Luis invested his gold money in the burgeoning field of steam engines, for, just as the railways were spreading their iron web around the world, so the oceans, the oldest transport highways of all, were being challenged by a new generation of ships driven by coal and steam, ever since the pioneering service of the Great Western from 1838. Unlike his father, Luis managed to invest well and wisely, on the whole – well enough that he could afford to dabble in another nostalgic passion, backing variety shows in the theatres of England.
He did learn that Burdon had sunk much of his money into armaments – a growing industry after decades of relative peace in Europe were ended by the brutal war in the Crimea.
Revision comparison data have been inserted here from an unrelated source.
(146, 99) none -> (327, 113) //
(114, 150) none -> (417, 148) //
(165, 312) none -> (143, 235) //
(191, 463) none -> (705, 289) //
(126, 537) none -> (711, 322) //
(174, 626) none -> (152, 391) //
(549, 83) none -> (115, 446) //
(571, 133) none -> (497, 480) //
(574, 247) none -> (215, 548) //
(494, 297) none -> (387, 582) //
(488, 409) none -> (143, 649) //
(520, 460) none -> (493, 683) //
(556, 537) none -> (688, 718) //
After that conflict, during his visits to London, Luis often noticed a veteran who had a pitch at a corner of the New Cut, a one-legged fellow who would ape army routines, marching and standing to attention and shouldering arms with his crutch. He wore a medal of some kind, and Luis wondered if he might have met the Queen herself, who had taken a great interest in the war, and had met the troops and handed out the gongs … Old folk would tell you there had been a flood of such figures a few decades back, after the war against Bonaparte. They had all died off since, but now there was a fresh crop.
Armaments! Burdon, he supposed, had always had an air of brutal realism about him that Luis lacked, for better or worse.
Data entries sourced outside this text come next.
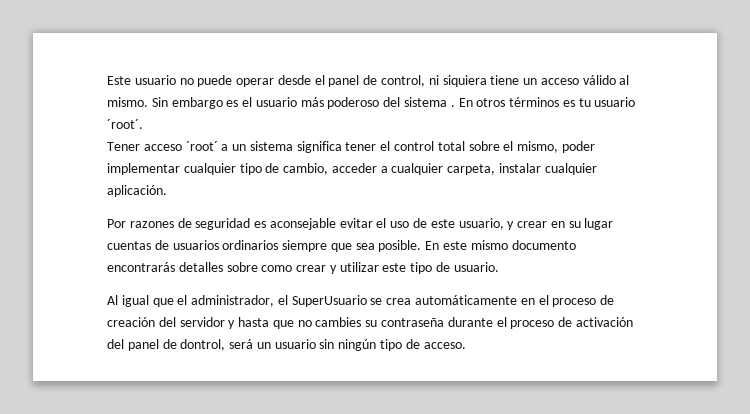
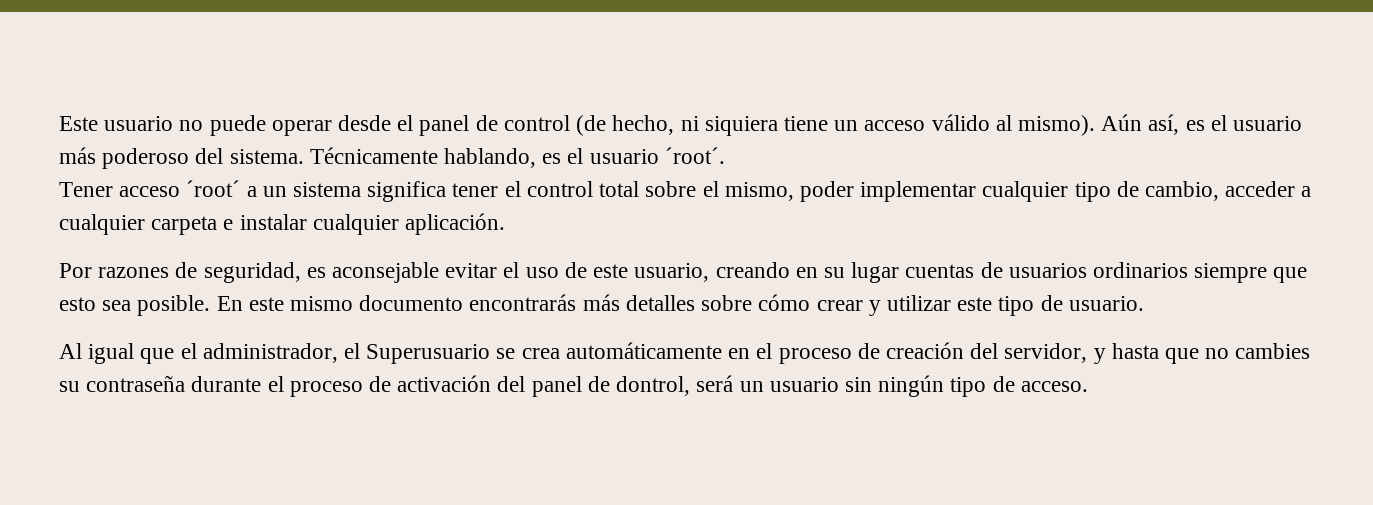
[381,75,426,87] control, -> [503,115,675,136] control (de hecho,
[107,97,223,109] mismo. Sin embargo -> [1017,114,1180,136] mismo). Aún así,
[404,97,591,107] sistema . En otros términos es tu -> [229,147,584,168] sistema. Técnicamente hablando, es el
[447,164,496,175] carpeta, -> [151,216,234,235] carpeta e
[195,218,251,230] seguridad -> [203,262,301,283] seguridad,
[507,221,548,230] y crear -> [715,262,790,278] creando
(352, 247) none -> [59,297,96,311] esto
(175, 267) none -> [582,294,620,311] más
[261,265,293,272] como -> [758,294,811,311] cómo
[291,295,367,307] SuperUsuario -> [366,344,491,364] Superusuario
[179,317,225,327] servidor -> [1004,343,1088,363] servidor,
Not long after his American adventure Luis had married. His bride was a young woman who had once been a singer in the variety halls, and had flirted briefly but intensely with the Great Elusivo. ‘Elusivo no more!’ Hackett had joked, when acting as best man at the wedding. ‘Now she’s got you pinned down at last!’
The couple settled in a decent town house in Richmond, and raised a daughter who they christened Elspeth – ‘Ella’ to her father, in a nod to Luis’s own ‘elusive’ past that was a secret even from his wife. Later came a son, Robert. As the children grew Luis kept an eye on them both, but to his relief neither showed signs of being a Waltzer, with none of the joys and complications such a condition might bring. The family lived modestly, quietly and respectably.
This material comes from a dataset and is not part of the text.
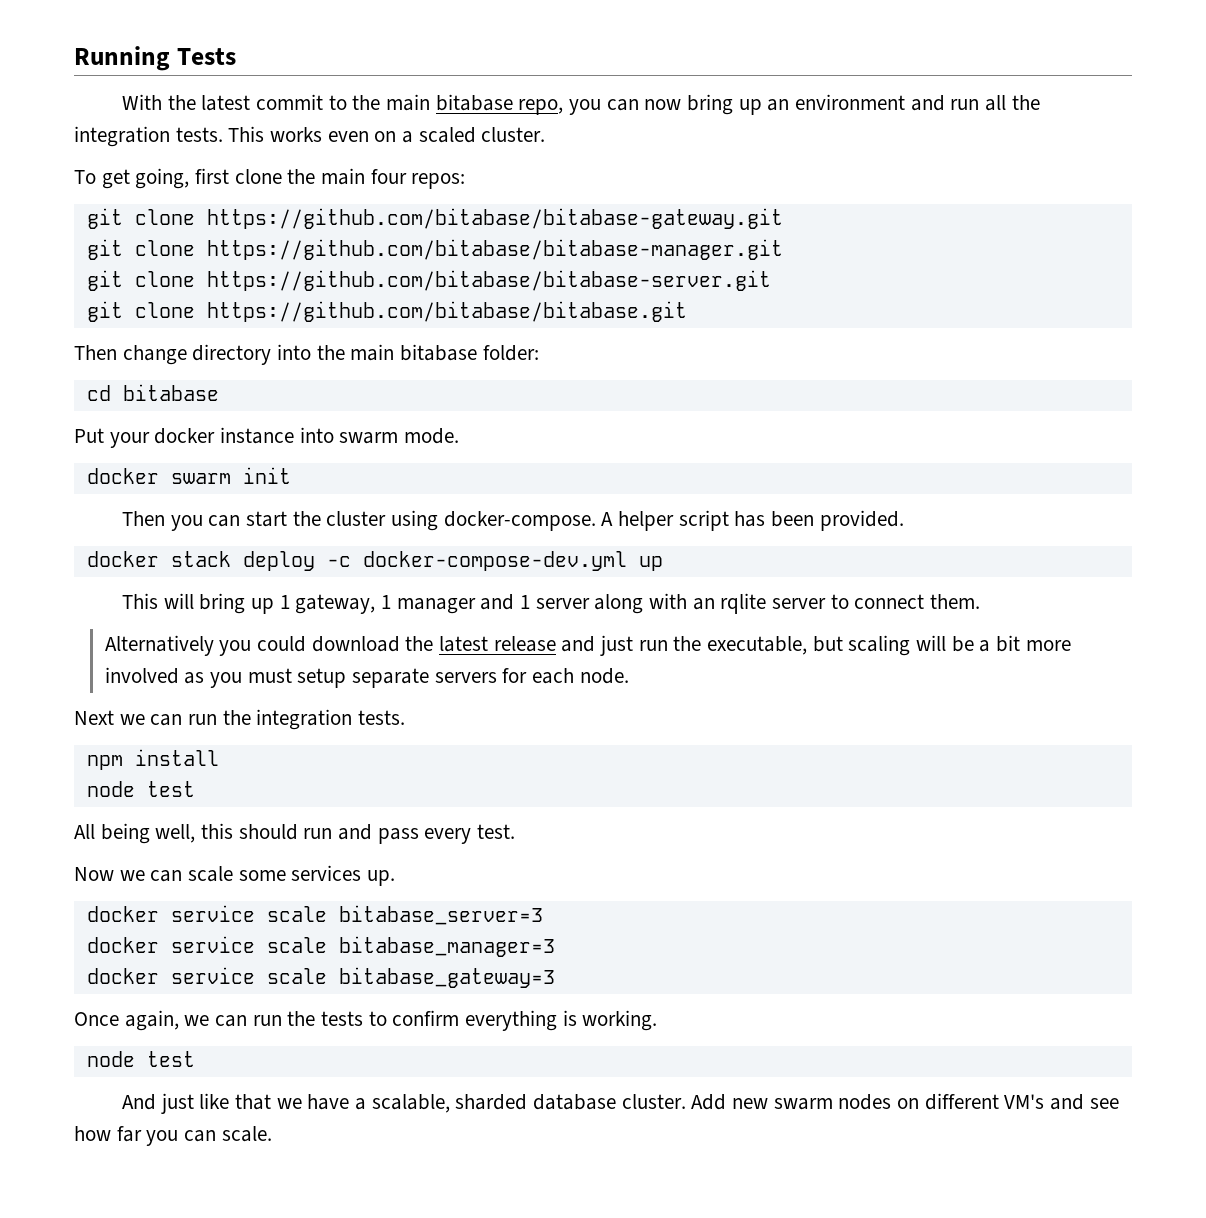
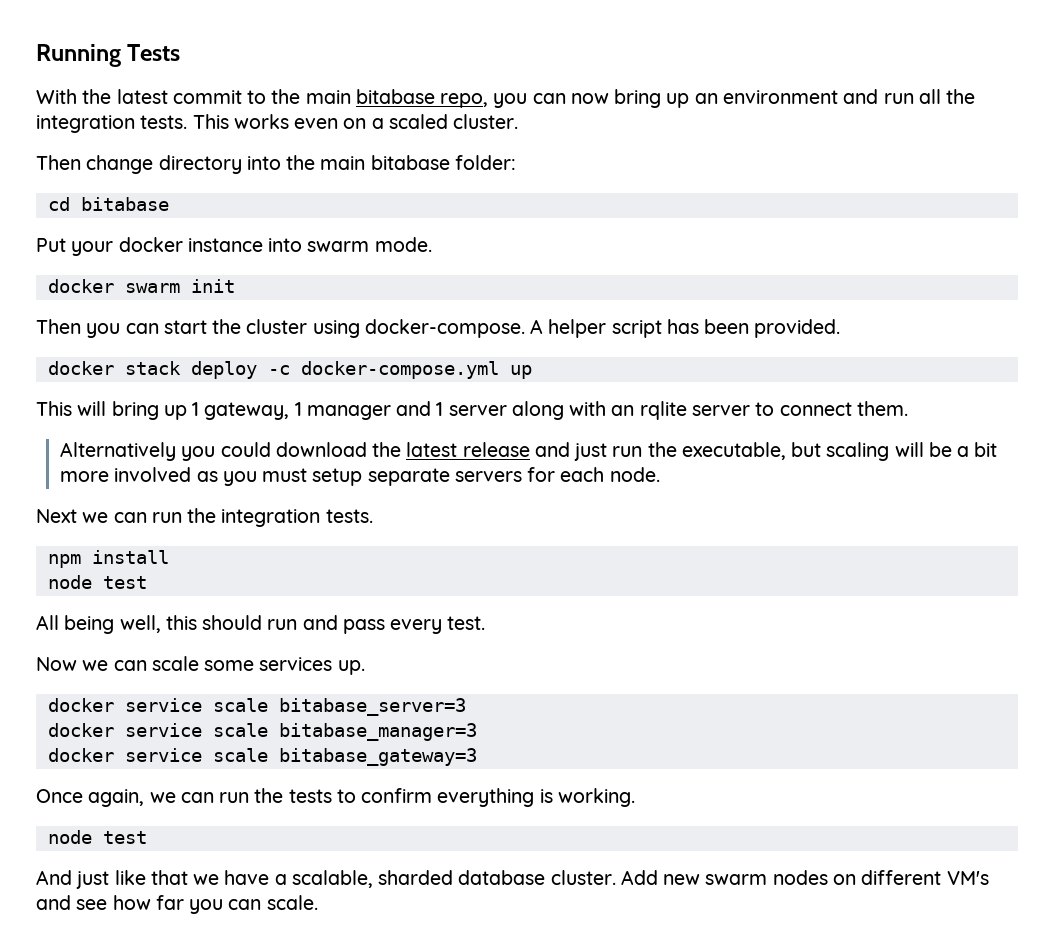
[74,168,466,189] [86,208,783,229] [86,239,783,260] [86,270,771,291] [86,301,687,322] // To get going, first clone the main four repos: // git clone https://github.com/bitabase/bitabase-gateway.git // git clone https://github.com/bitabase/bitabase-manager.git // git clone https://github.com/bitabase/bitabase-server.git // git clone https://github.com/bitabase/bitabase.git -> (519, 121) none
[362,551,627,571] docker-compose-dev.yml -> [300,361,499,379] docker-compose.yml

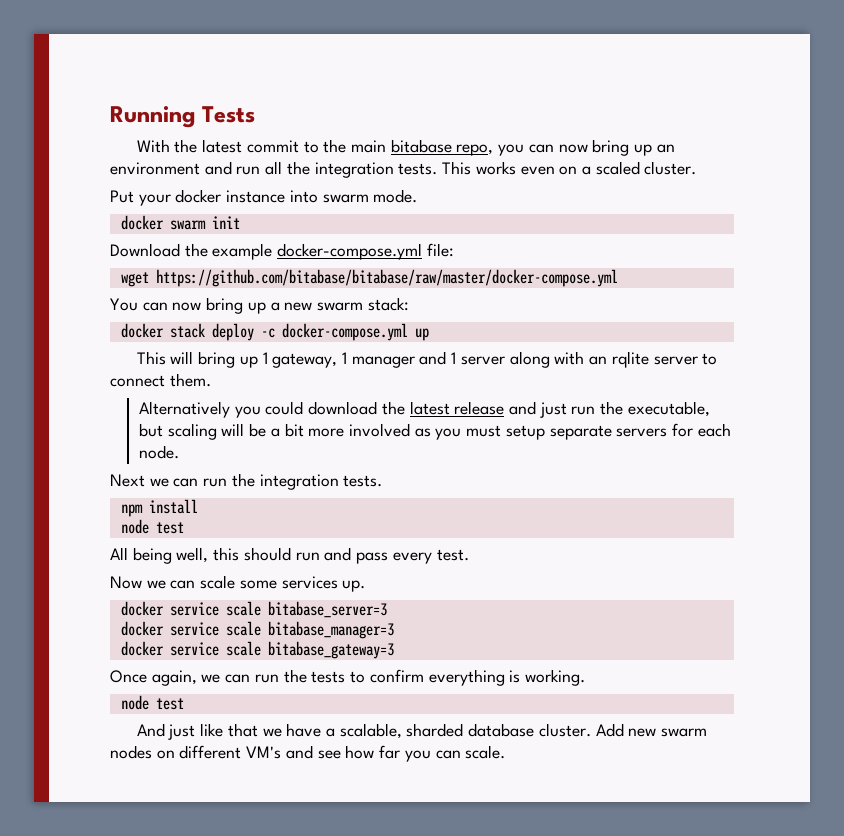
[36,155,516,174] [47,197,169,211] // Then change directory into the main bitabase folder: // cd bitabase -> (697, 168) none
[36,319,841,338] Then you can start the cluster using docker-compose. A helper script has been provided. -> [110,243,454,260] [120,269,618,287] [110,297,409,314] Download the example docker-compose.yml file: // wget https://github.com/bitabase/bitabase/raw/master/docker-compose.yml // You can now bring up a new swarm stack:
Luis noted the death of Prince Albert in 1861 – well, how could he not? The news dominated the nation. The Queen disappeared into mourning black, and all traces of the somewhat pretty if suspicious young woman Luis had once glimpsed in the vaults of Windsor Castle were extinguished. Luis did wonder how the passing of Albert, the great champion of the Knights of Discorporea, would affect their work. But truth be told, once he reached his own fortieth birthday in 1863, Luis heard little of whatever exploits the Knights were getting up to. His own increasing age made him that much less useful as an agent, of course. And Oswald Hackett had always had a secretive streak.
By the turn of the next decade – and while the British watched aghast as a newly unified Germany under its ferocious Chancellor Bismarck tore into France, advancing even to Paris – Luis’s contact with the Knights had dwindled to the occasional, almost nostalgic, letter or visit.